# CheckpointEngine

CheckpointEngine is a component used to synchronize model weights between trainer and inference processes, primarily used in RLHF training to synchronize weights between Actor models and Rollout samplers.

## Basic Interface

```python
class CheckpointEngine(ABC):
    """Checkpoint engine base class

    The checkpoint engine handles weight synchronization between trainer and inference processes.
    """

    @abstractmethod
    def prepare(self) -> dict[str, Any]:
        """Prepare for weight synchronization"""
        ...

    @abstractmethod
    def init_process_group(self, rank: int, world_size: int, **kwargs):
        """Initialize process group"""
        ...

    @abstractmethod
    async def send_weights(self, weight_generator):
        """Send weights (called in trainer process)"""
        ...

    @abstractmethod
    def receive_weights(self) -> AsyncGenerator:
        """Receive weights (called in inference process)"""
        ...

    @abstractmethod
    def finalize(self):
        """Clean up resources"""
        ...
```

## Available Checkpoint Engines

Twinkle provides two checkpoint engine implementations:

### NCCLCheckpointEngine

A checkpoint engine that uses NCCL for high-speed weight transfer between GPUs.

- High-Speed Transfer: Uses NCCL for GPU-to-GPU point-to-point high-speed transfer
- Zero-Copy: Direct transfer between GPU memories without going through CPU
- Bucketed Transfer: Supports bucketed transfer for large models

See: [NCCLCheckpointEngine](NCCLCheckpointEngine.md)

### HCCLCheckpointEngine

A checkpoint engine that uses HCCL for weight transfer between Ascend NPUs.

- NPU Optimized: Weight transfer optimized specifically for Ascend NPUs
- Efficient Communication: Uses HCCL for high-speed communication between NPUs
- Compatible Interface: Maintains consistent interface with NCCLCheckpointEngine

See: [HCCLCheckpointEngine](HCCLCheckpointEngine.md)

## How to Choose

- **NCCLCheckpointEngine**: Suitable for GPU environments, provides the highest transfer performance
- **HCCLCheckpointEngine**: Suitable for Ascend NPU environments

> Checkpoint engine is a key component of RLHF training infrastructure, ensuring that trainers and samplers use consistent model weights.
> Currently, synchronization is divided into two cases based on merge_and_sync=True/False.
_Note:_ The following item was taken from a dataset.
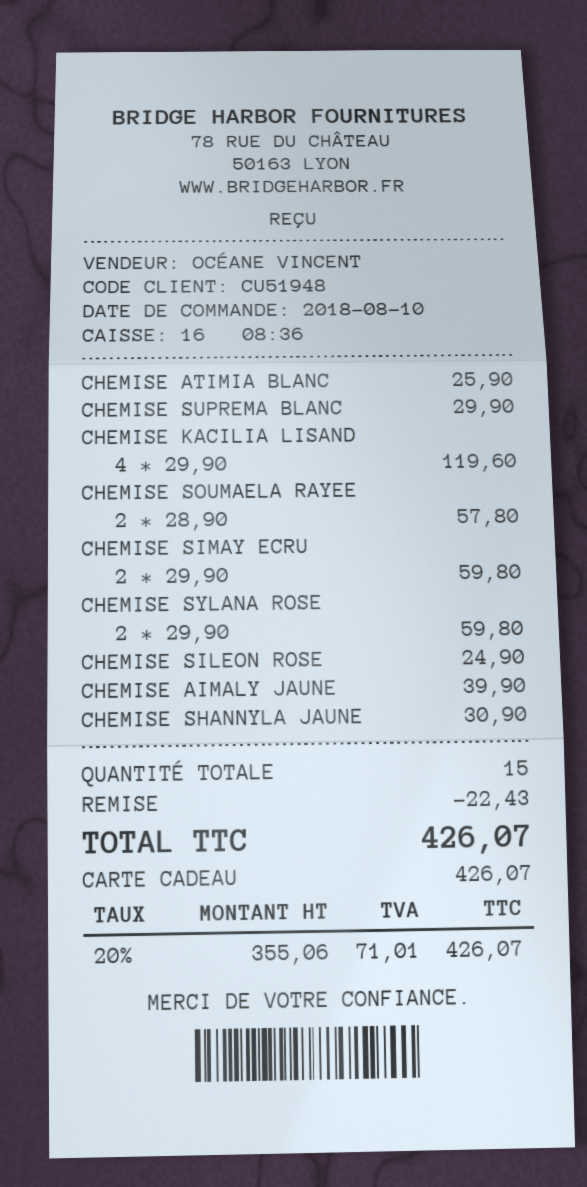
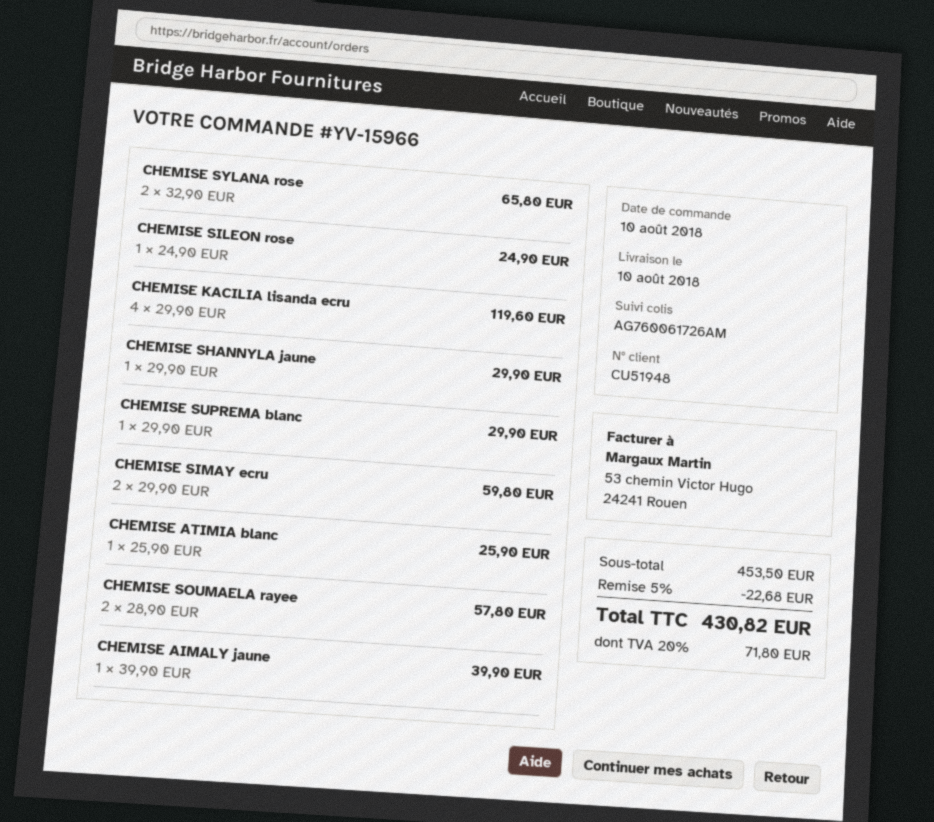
CHEMISE SYLANA ROSE: 2 x 29.90 = 59.80 -> 2 x 32.90 = 65.80
CHEMISE SHANNYLA JAUNE: 1 x 30.90 = 30.90 -> 1 x 29.90 = 29.90
discount: 22.43 -> 22.68
tax: 20% = 71.01 -> 20% = 71.80
total: 426.07 -> 430.82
When set to True, the LoRA is merged into the base model and then synchronized.
> When set to False, only the LoRA weights are synchronized. Additionally, for multi-tenant scenarios, LoRA files are directly attached to vLLM.
> When merge_and_sync=False or in multi-tenant mode, vLLM's startup parameter enable_lora=True needs to be enabled. When merge_and_sync=True or using full parameters, this value should be set to False.